>>>>

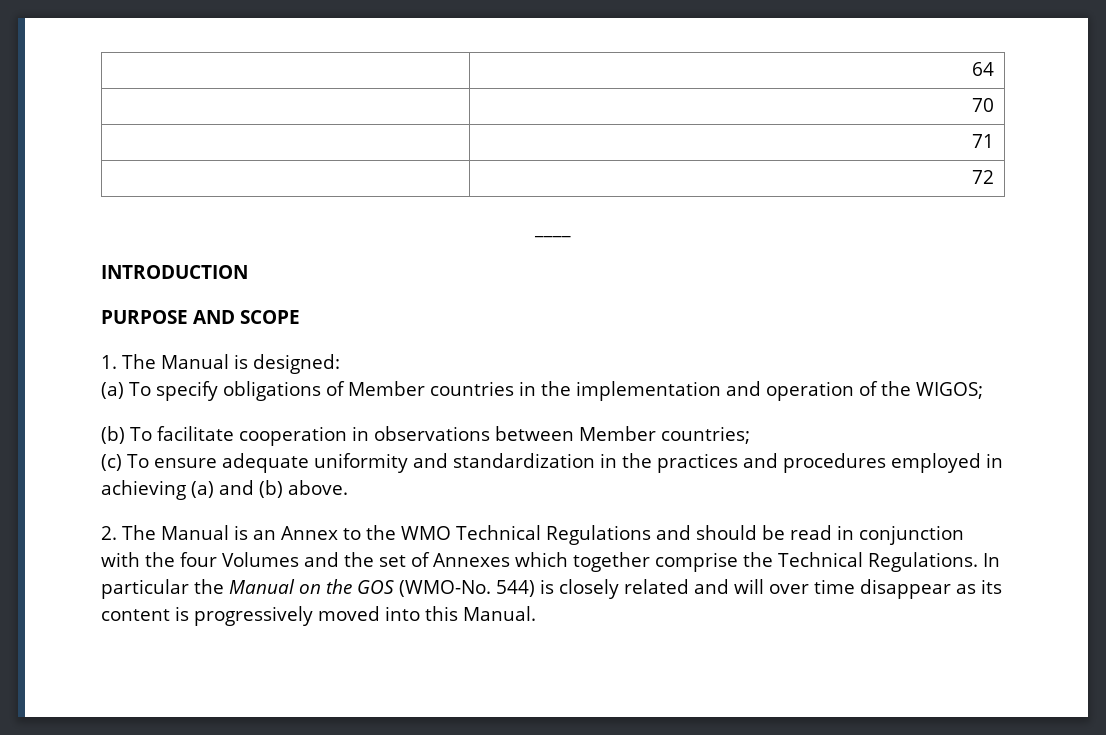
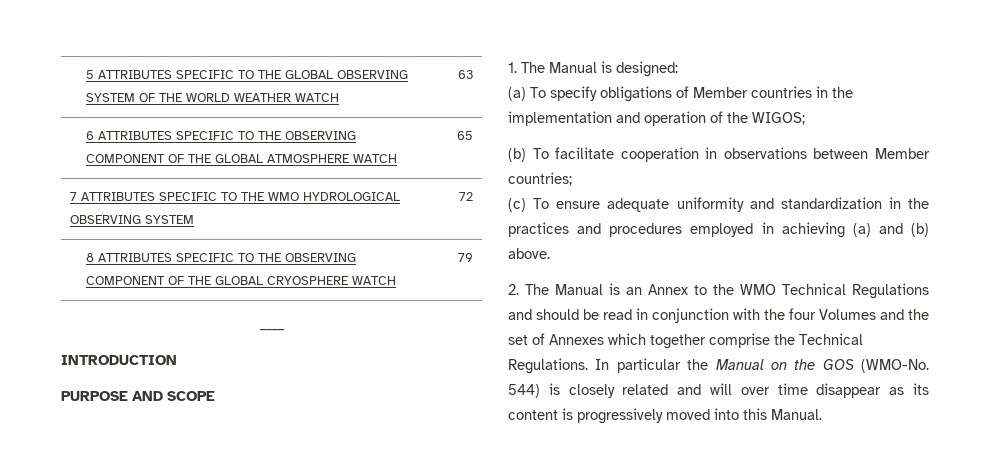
- | 64
- | 70
- | 71
- | 72
+ 5 ATTRIBUTES SPECIFIC TO THE GLOBAL OBSERVING SYSTEM OF THE WORLD WEATHER WATCH | 63
+ 6 ATTRIBUTES SPECIFIC TO THE OBSERVING COMPONENT OF THE GLOBAL ATMOSPHERE WATCH | 65
+ 7 ATTRIBUTES SPECIFIC TO THE WMO HYDROLOGICAL OBSERVING SYSTEM | 72
+ 8 ATTRIBUTES SPECIFIC TO THE OBSERVING COMPONENT OF THE GLOBAL CRYOSPHERE WATCH | 79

<<<<

Would you repeat the listing above exactly, minus the images?

- | 64
- | 70
- | 71
- | 72
+ 5 ATTRIBUTES SPECIFIC TO THE GLOBAL OBSERVING SYSTEM OF THE WORLD WEATHER WATCH | 63
+ 6 ATTRIBUTES SPECIFIC TO THE OBSERVING COMPONENT OF THE GLOBAL ATMOSPHERE WATCH | 65
+ 7 ATTRIBUTES SPECIFIC TO THE WMO HYDROLOGICAL OBSERVING SYSTEM | 72
+ 8 ATTRIBUTES SPECIFIC TO THE OBSERVING COMPONENT OF THE GLOBAL CRYOSPHERE WATCH | 79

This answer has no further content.